Version-string schemes for the Java SE Platform and the JDK

Thu Oct 19 15:08:36 UTC 2017

(This is a long note on a complex topic that's inherently difficult to
 discuss.  If you wish to reply, please first read all the way through
 to the end.)

In my proposal to adopt a strict six-month release cadence I suggested
that, going forward, the version strings of feature releases be of the
form $YEAR.$MONTH [1][2].  Thus next year's March release would be 18.3,
the September release would be 18.9, and so on each year.

Not everyone likes this proposal, which isn't surprising -- discussions
of version-string schemes, much like those of language syntax, often tend
to degenerate into bike-sheds [3][4].  That's due, in part, to the use of
version strings -- across the software industry and for several decades
now -- to encode multiple not-quite-orthogonal axes of information, which
can answer different but often related questions:

  - Compatibility -- "Will my code break if I upgrade to this release?"

  - Significance -- "How different is this release from what I have now?"

  - Security -- "Does this release contain new security fixes?"

  - Support -- "For how long will this release be supported?"

  - Identity -- "On exactly which build was this bug reported against?"

  - Time -- "When did this release ship?  How far behind am I?"

Convention dictates that the principal part of a version string, i.e.,
the version number, be a sequence of numerals separated by period
characters.  (Let's ignore, for now, optional information such as
pre-release status and build numbers.)  Convention also dictates that
version numbers be pointwise totally ordered, that they increase
monotonically over time, and that the version number of a feature
release be a prefix of the version numbers of its update releases.

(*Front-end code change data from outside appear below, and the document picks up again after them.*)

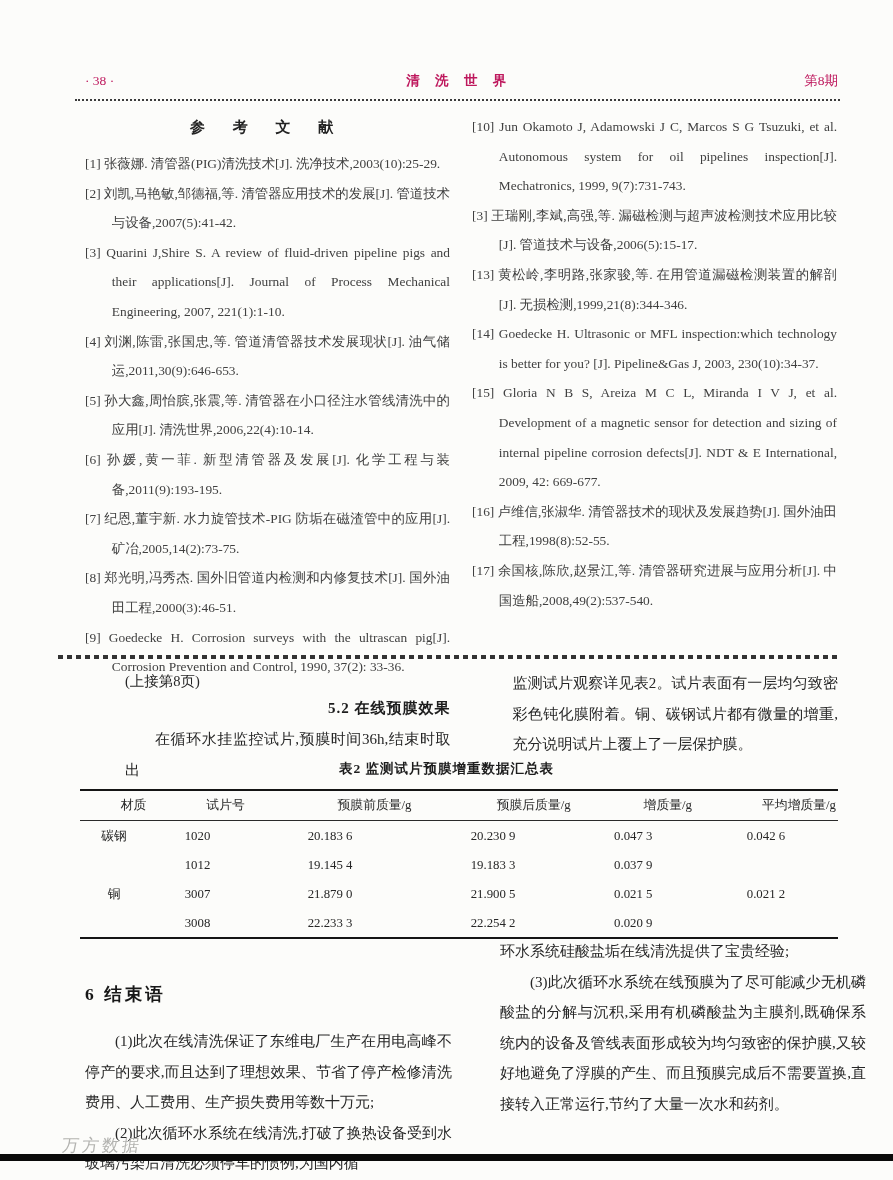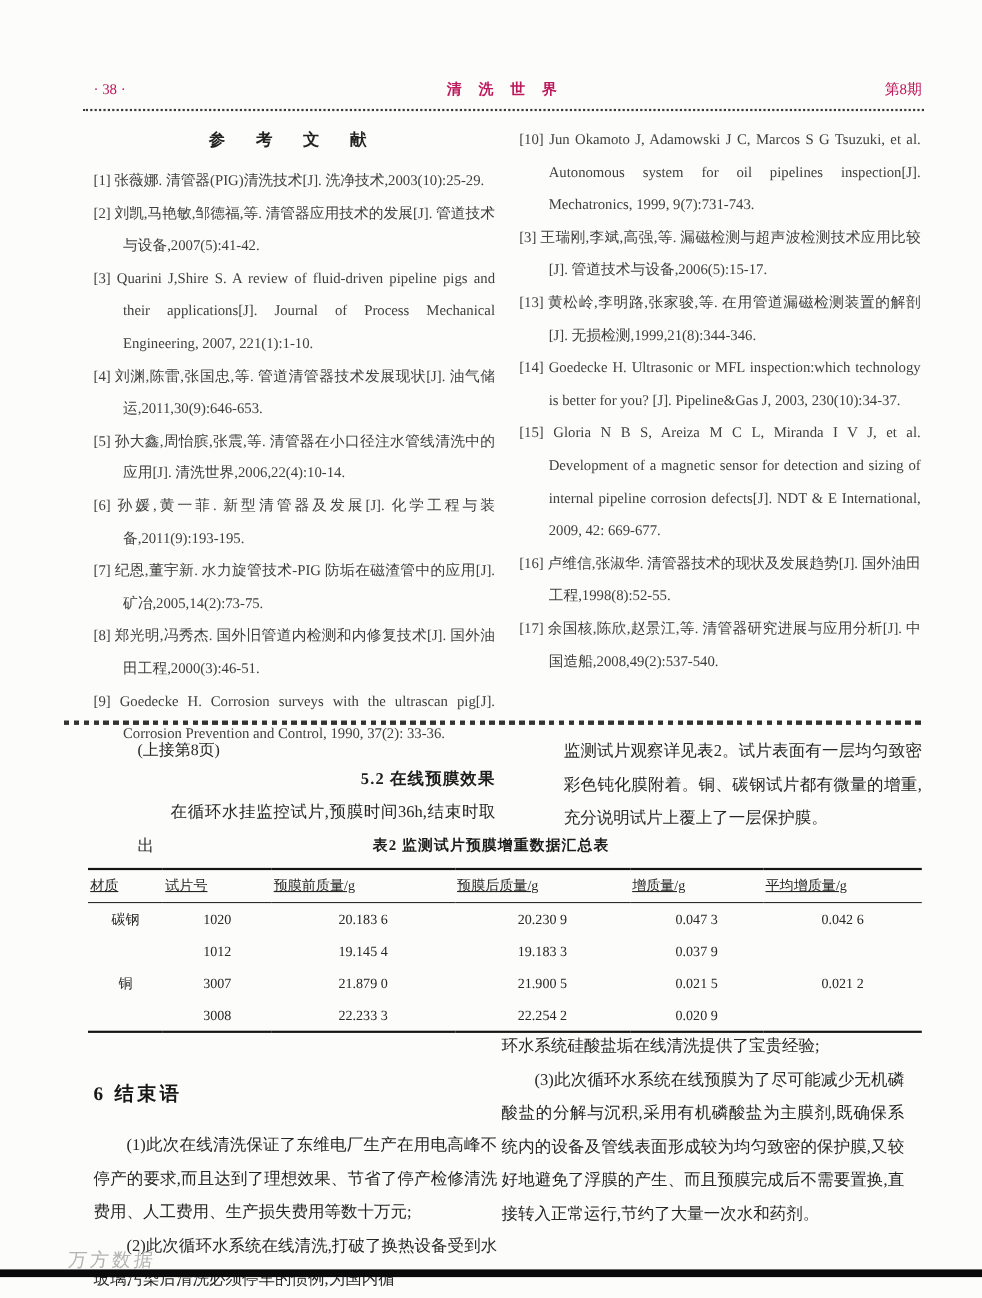--- a/index.html
+++ b/index.html
@@ -67,7 +67,7 @@
   }
   table.datatable th{
     font-weight:normal;border-top:2.5px solid #151515;border-bottom:1.3px solid #2a2a2a;
-    padding:6px 2px;text-align:left;white-space:nowrap;text-decoration:underline;
+    padding:6px 2px;text-align:right;white-space:nowrap;
   }
   table.datatable td{padding:6.5px 2px;text-align:center;white-space:nowrap;}
   table.datatable tr.last td{border-bottom:2.5px solid #151515;}

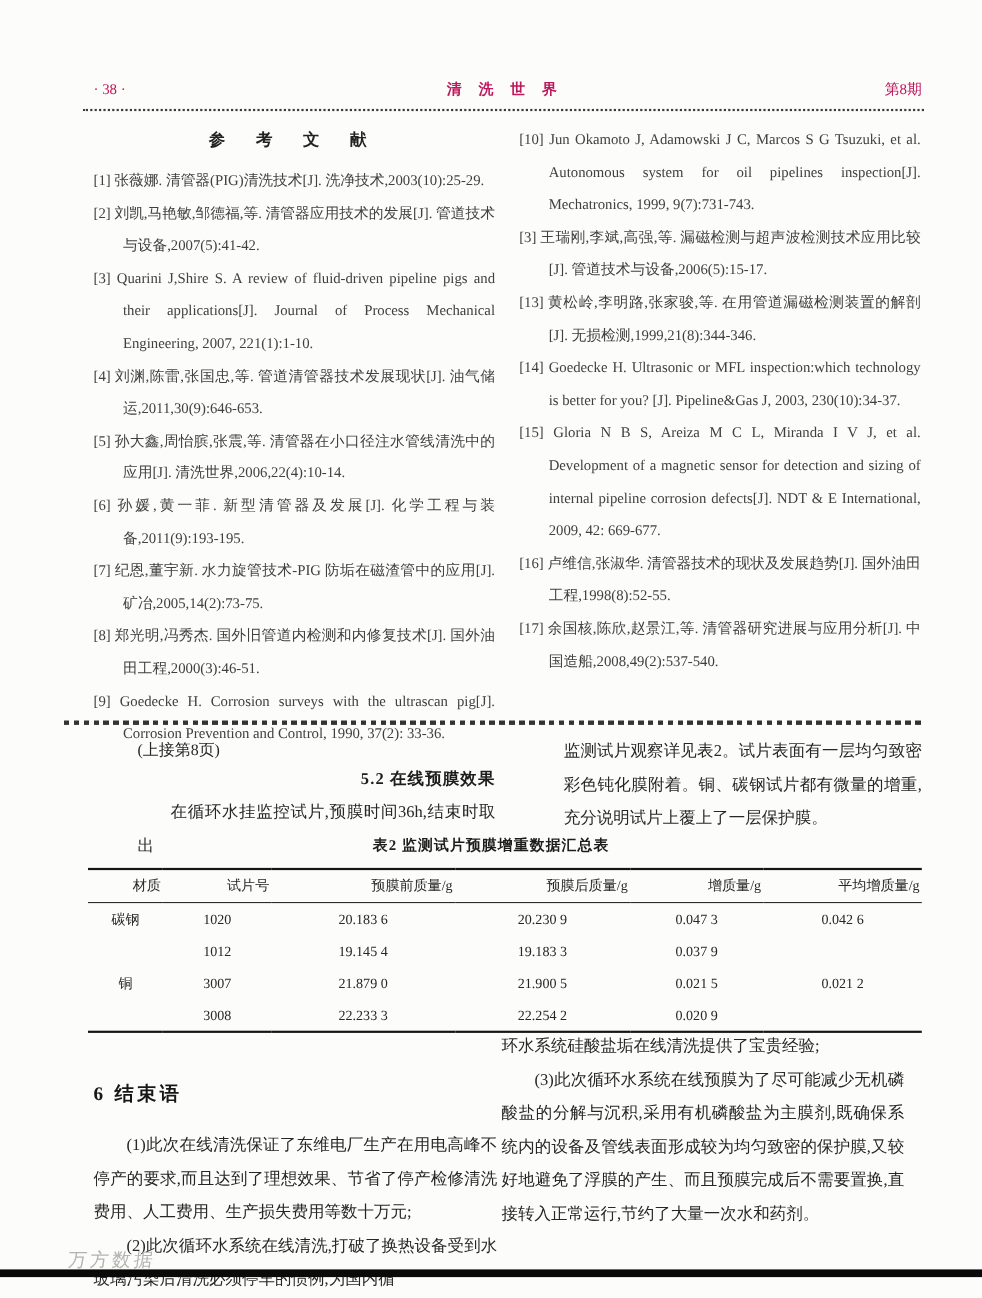--- a/index.html
+++ b/index.html
@@ -74,7 +74,7 @@
 
   
   .conclusion-left{position:absolute;top:982px;left:85px;width:367px;}
-  .conclusion-right{position:absolute;top:936px;left:456px;width:366px;}
+  .conclusion-right{position:absolute;top:936px;left:500px;width:366px;}
   .sec6-heading{margin:0 0 20px 0;font-size:17.5px;font-weight:bold;letter-spacing:3px;color:#171717;}
 
   

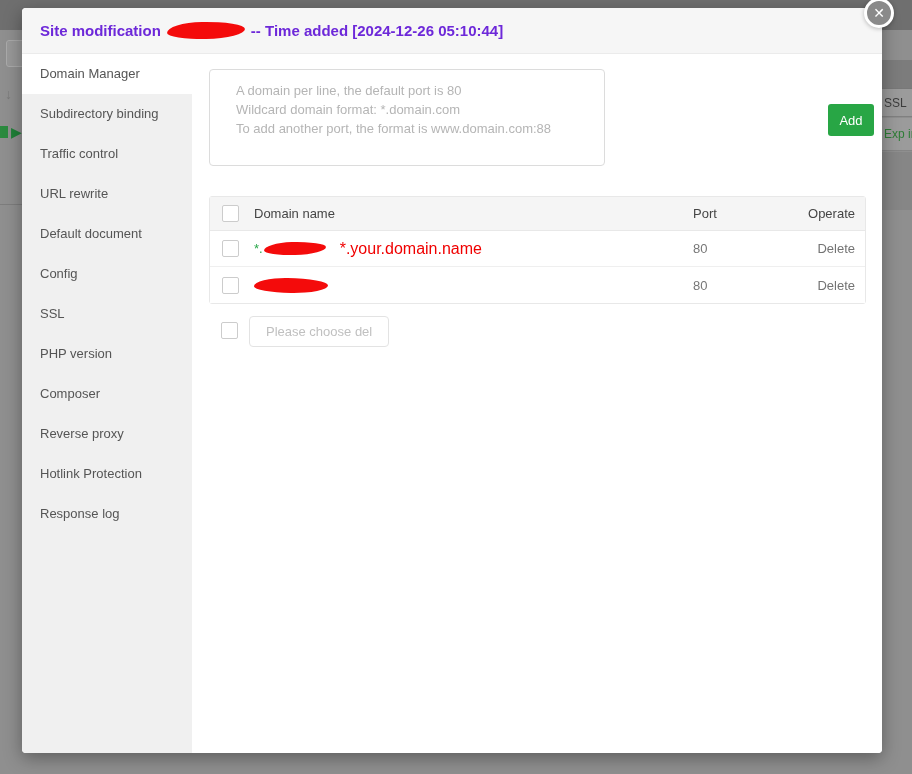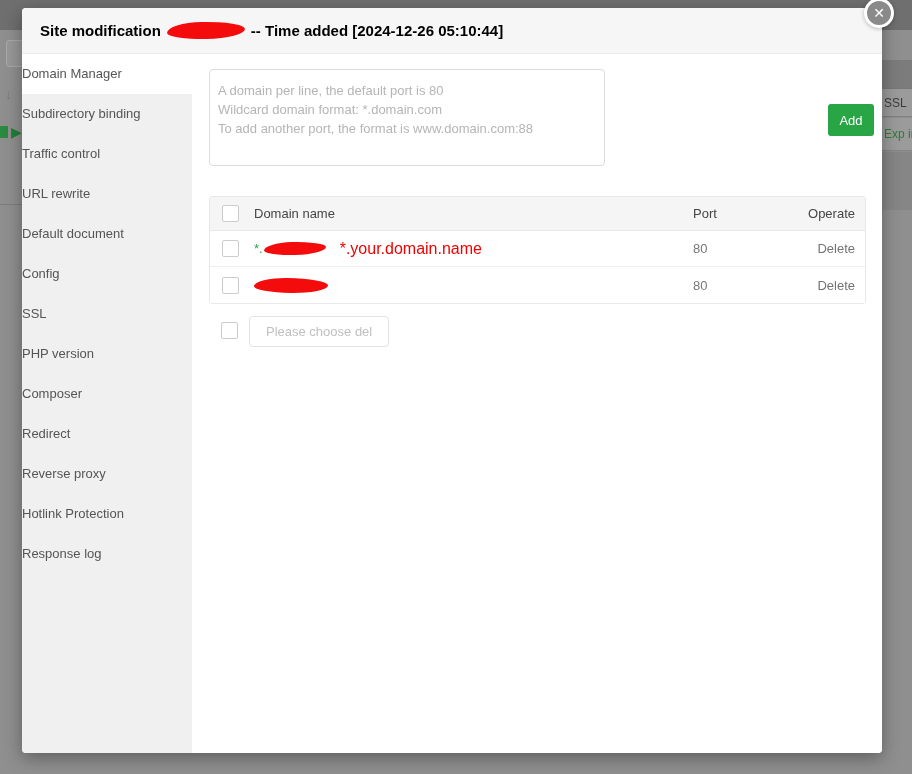--- a/index.html
+++ b/index.html
@@ -44,7 +44,7 @@
     background:#f6f6f6; border-bottom:1px solid #ebebeb;
     border-radius:4px 4px 0 0;
     display:flex; align-items:center; padding-left:18px;
-    font-size:15px; font-weight:600; color:#000000;
+    font-size:15px; font-weight:600; color:#6d28d9;
   }
   .title-wrap { display:flex; align-items:center; gap:6px; }
   .close-btn {

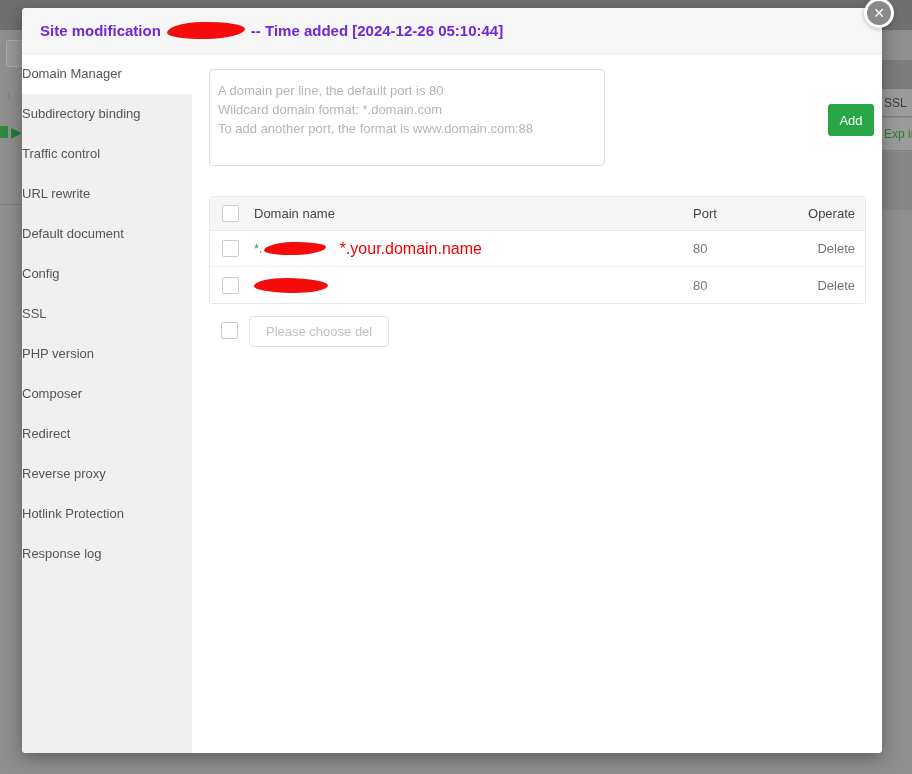--- a/index.html
+++ b/index.html
@@ -68,7 +68,7 @@
     background:#f0f0f0; border-radius:0 0 0 4px;
   }
   .side-item {
-    height:40px; line-height:40px; 
+    height:40px; line-height:40px; padding-left:18px;
     font-size:13px; color:#555555; cursor:pointer; white-space:nowrap;
   }
   .side-item.active { background:#ffffff; }

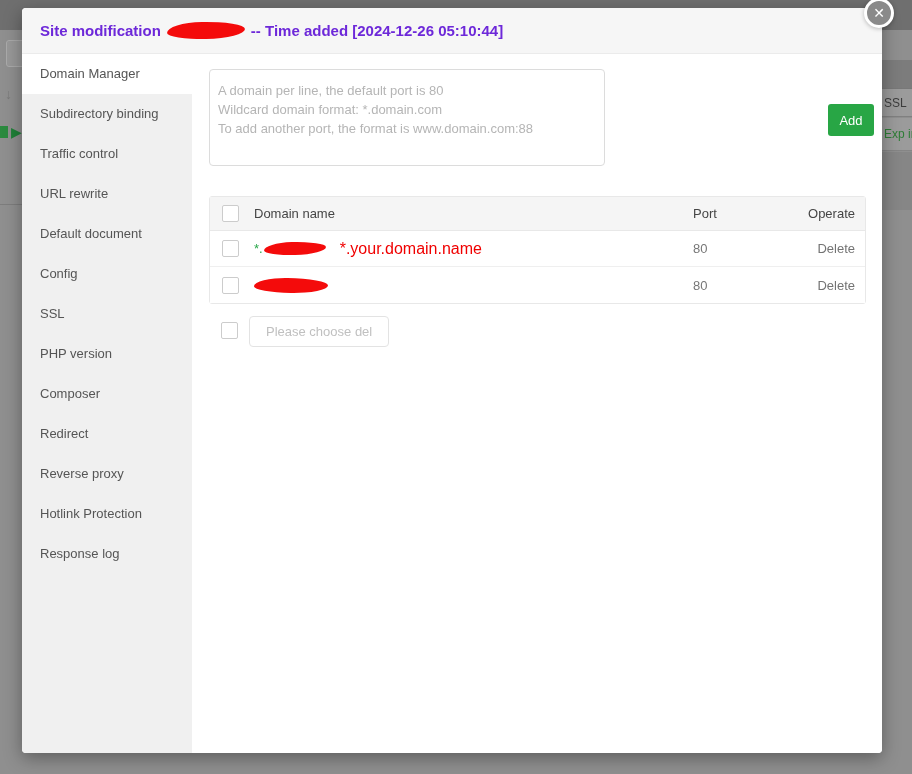--- a/index.html
+++ b/index.html
@@ -80,7 +80,7 @@
   .domain-textarea {
     position:absolute; left:17px; top:15px; width:396px; height:97px;
     border:1px solid #dcdcdc; border-radius:4px; resize:none;
-    padding:11px 8px; font-family:"Liberation Sans","DejaVu Sans",sans-serif;
+    padding:11px 26px; font-family:"Liberation Sans","DejaVu Sans",sans-serif;
     font-size:13px; line-height:19px; color:#444; outline:none;
   }
   .domain-textarea::placeholder { color:#b5b5b5; }

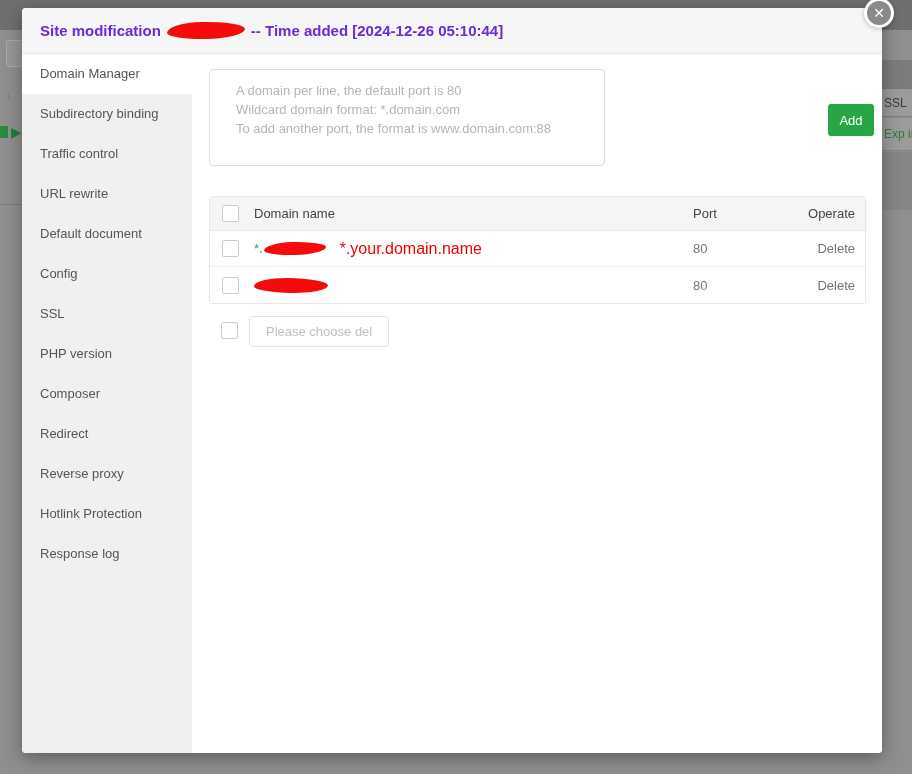--- a/index.html
+++ b/index.html
@@ -171,7 +171,6 @@
     <div class="side-item">SSL</div>
     <div class="side-item">PHP version</div>
     <div class="side-item">Composer</div>
-    <div class="side-item">Redirect</div>
     <div class="side-item">Reverse proxy</div>
     <div class="side-item">Hotlink Protection</div>
     <div class="side-item">Response log</div>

Given these conventions and a strict, time-based release cadence, which
of the above axes are both important and appropriate to encode into
version numbers?  Which are practical to encode into version numbers?
Which should have more weight, i.e., be encoded in the earlier numerals
of version numbers, and which should have less weight, i.e., be encoded
in the later numerals?

Some considerations for each axis, in turn:

  - Compatibility is obviously important -- it's one of the core values
    of the Java Platform, after all -- but it's problematic in at least
    two respects and hence not a sound basis for version numbers.

    First: Compatibility is, itself, multi-dimensional and therefore
    difficult to encode into a simple sequence of numerals.  What counts
    as an incompatible change?

    Some cases are obvious, e.g., a language change after which some old
    source files no longer compile, a JVM change after which some old
    class files are no longer valid, or an API change that removes an
    existing module, package, type, or element thereof.

    Many cases are, however, less than obvious, e.g., a language change
    after which some previously-rejected source files do compile, a bug
    fix that changes the element order of an array returned by an API,
    an enhancement that allows a command-line option to accept some
    previously-rejected arguments, or an optimization that removes an
    internal API.

    It might be practical to encode compatibility information into a two-
    or three-numeral version number for something as simple as a single
    library whose only interface with the outside world is its API [5].
    It's far from clear how to do that, though, in a way that's easy for
    everyone to understand for something as complex as the Java Platform
    itself, and implementations thereof.

    Second: The compatibility of a particular release with any of its
    predecessors depends upon the set of features in that release.  In a
    time-based release model, however, the set of features is not known
    until late in each release cycle, after the final feature is merged.
    This complicates discussions of any specific release and the tracking
    of changes in JIRA and related systems.  If, e.g., we use the leading
    numerals of version numbers to encode compatibility in the usual way,
    with the first numeral increasing only when incompatible changes are
    made, then would the March 2018 release be version 9.1, or 10?  We
    can't know until some time in December 2017, when the release closes
    for stabilization.

    We could address this problem by establishing secondary, time-based
    labels for releases, but that would be awkward and could lead to even
    more confusion.

  - Significance is even harder to measure than compatibility, and like
    compatibility it depends upon the set of features in a release and
    hence can't be known until late in a release cycle.  The best we can
    do for significance is insist that, over time, differences in version
    numbers roughly reflect differences in release content.  An increment
    of the first numeral of a version number should indicate a greater
    amount of change than increments of later numerals.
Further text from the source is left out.